* Records *

------------------------------------------------

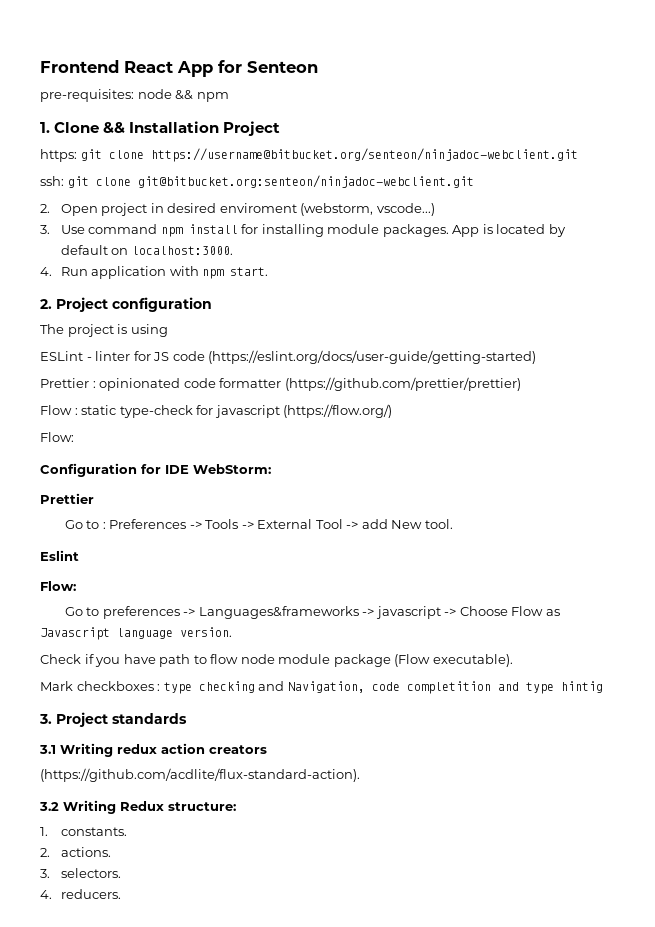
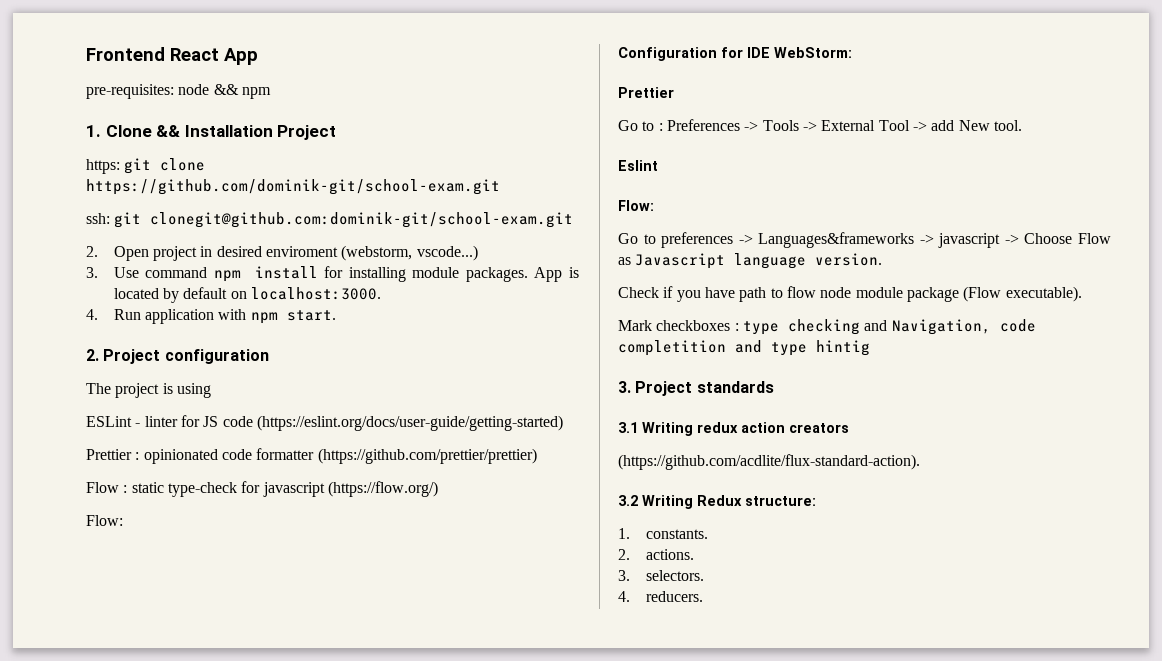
- Frontend React App for Senteon
+ Frontend React App
- https: git clone https://username@bitbucket.org/senteon/ninjadoc-webclient.git
+ https: git clone https://github.com/dominik-git/school-exam.git
- ssh: git clone git@bitbucket.org:senteon/ninjadoc-webclient.git
+ ssh: git clonegit@github.com:dominik-git/school-exam.git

------------------------------------------------

* Try it *
Search the listing above for lines containing "Frontend", and copy them.

* Task solution *
- Frontend React App for Senteon
+ Frontend React App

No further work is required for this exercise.